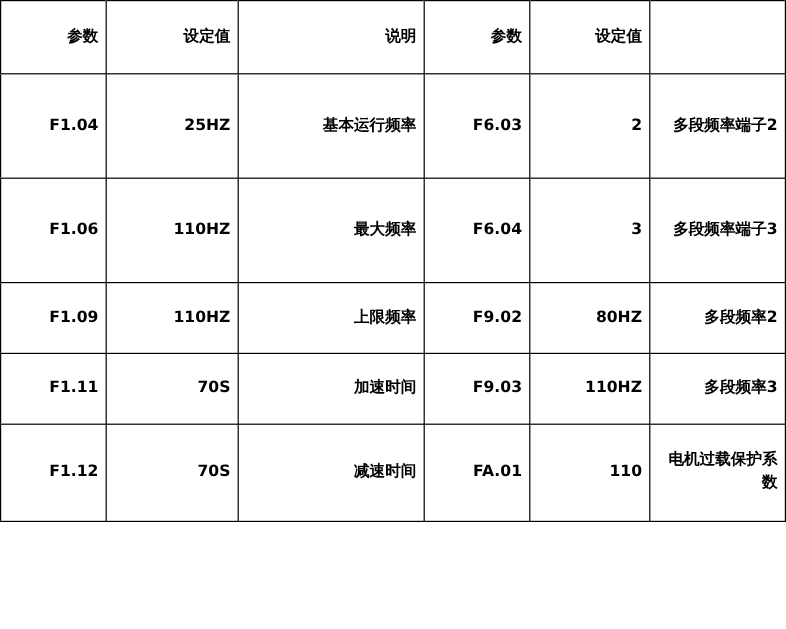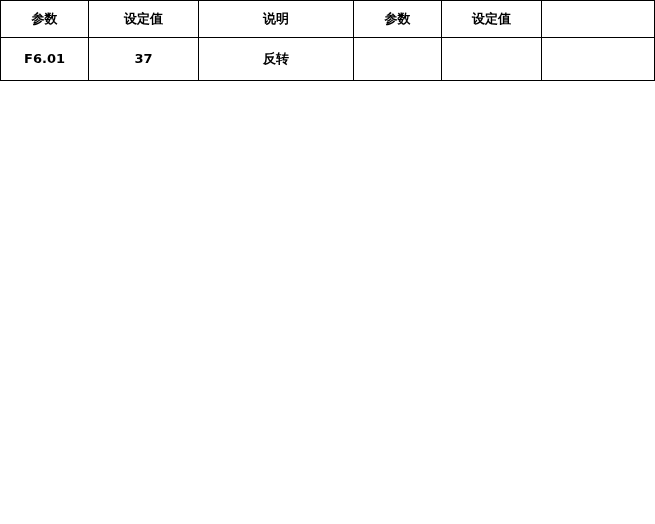"参数" .param-table td, .param-table th { padding: 3px 6px -> 15px 6px; text-align: center -> right }
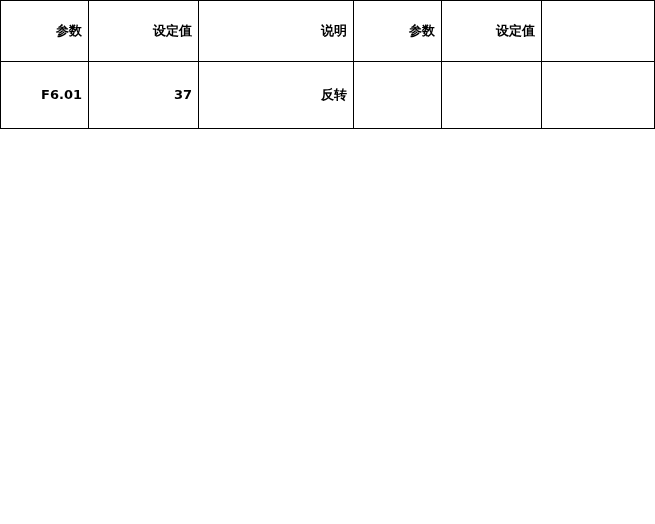"F1.04" tr.row-h2 { html: none -> <tr> <td>F1.04</td> <td>25HZ</td> <td>基本运行频率</td> <td>F6.03</td> <td>2</td> <td>多段频率端子2</td> </tr> }
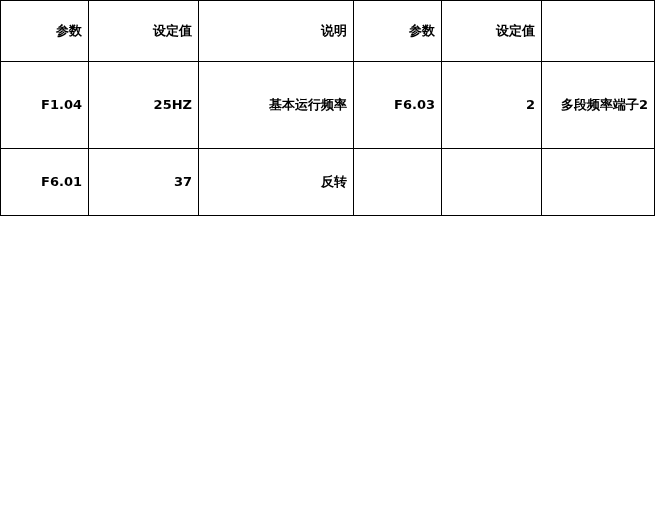"F1.06" tr.row-h3 { html: none -> <tr> <td>F1.06</td> <td>110HZ</td> <td>最大频率</td> <td>F6.04</td> <td>3</td> <td>多段频率端子3</td> </tr> }
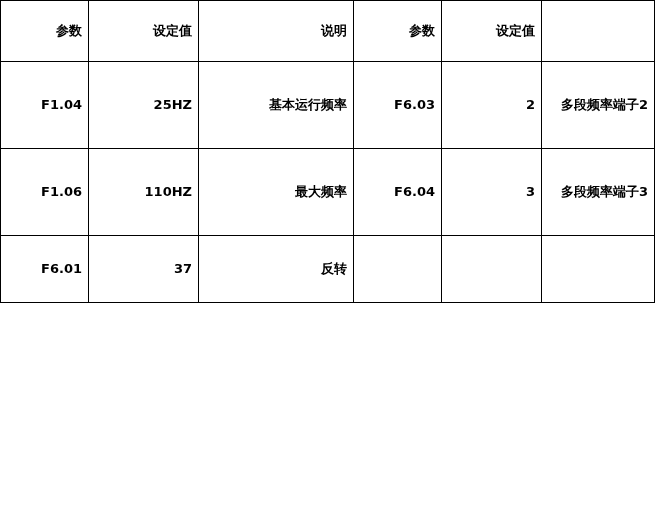"F1.09" tr.row-h5 { html: none -> <tr> <td>F1.09</td> <td>110HZ</td> <td>上限频率</td> <td>F9.02</td> <td>80HZ</td> <td>多段频率2</td> </tr> }
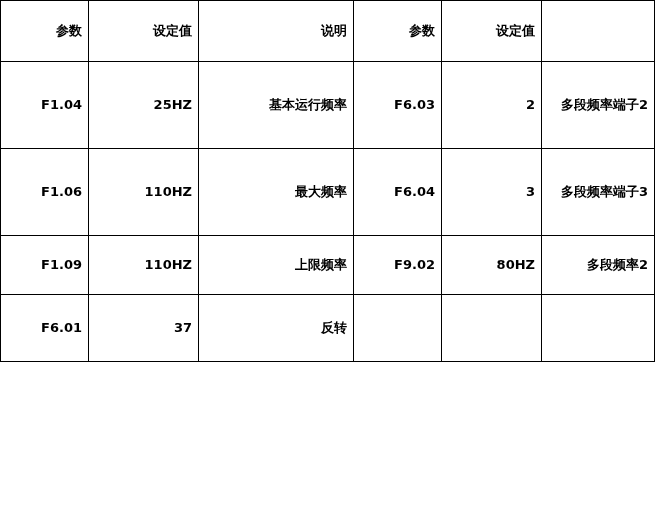"F1.11" tr.row-h6 { html: none -> <tr> <td>F1.11</td> <td>70S</td> <td>加速时间</td> <td>F9.03</td> <td>110HZ</td> <td>多段频率3</td> </tr> }
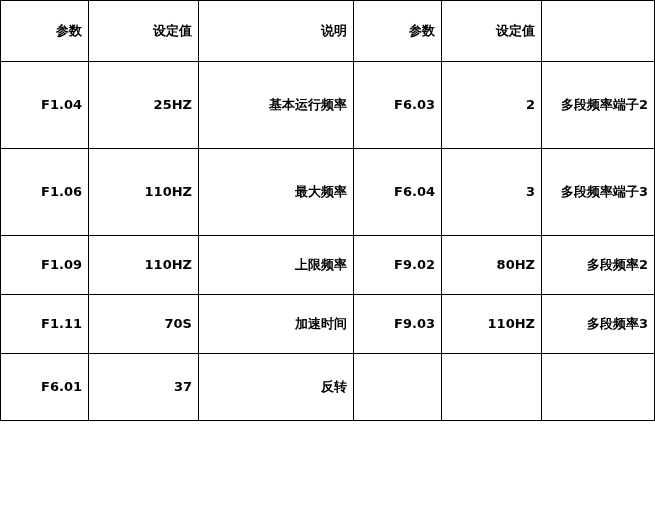"F1.12" tr.row-h7 { html: none -> <tr> <td>F1.12</td> <td>70S</td> <td>减速时间</td> <td>FA.01</td> <td>110</td> <td>电机过载保护系数</td> </tr> }
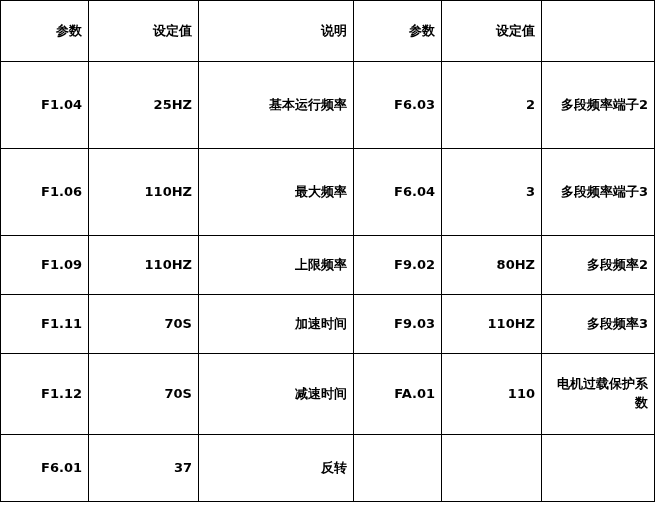"F6.01" tr.row-h9 { html: <tr> <td>F6.01</td> <td>37</td> <td>反转</td> <td></td> <td></td> <td></td> </tr> -> none }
######
Would you transcribe the listing above line by line, exactly, leaving every picture out?

* [Answer to this problem]:
"参数" .param-table td, .param-table th { padding: 3px 6px -> 15px 6px; text-align: center -> right }
"F1.04" tr.row-h2 { html: none -> <tr> <td>F1.04</td> <td>25HZ</td> <td>基本运行频率</td> <td>F6.03</td> <td>2</td> <td>多段频率端子2</td> </tr> }
"F1.06" tr.row-h3 { html: none -> <tr> <td>F1.06</td> <td>110HZ</td> <td>最大频率</td> <td>F6.04</td> <td>3</td> <td>多段频率端子3</td> </tr> }
"F1.09" tr.row-h5 { html: none -> <tr> <td>F1.09</td> <td>110HZ</td> <td>上限频率</td> <td>F9.02</td> <td>80HZ</td> <td>多段频率2</td> </tr> }
"F1.11" tr.row-h6 { html: none -> <tr> <td>F1.11</td> <td>70S</td> <td>加速时间</td> <td>F9.03</td> <td>110HZ</td> <td>多段频率3</td> </tr> }
"F1.12" tr.row-h7 { html: none -> <tr> <td>F1.12</td> <td>70S</td> <td>减速时间</td> <td>FA.01</td> <td>110</td> <td>电机过载保护系数</td> </tr> }
"F6.01" tr.row-h9 { html: <tr> <td>F6.01</td> <td>37</td> <td>反转</td> <td></td> <td></td> <td></td> </tr> -> none }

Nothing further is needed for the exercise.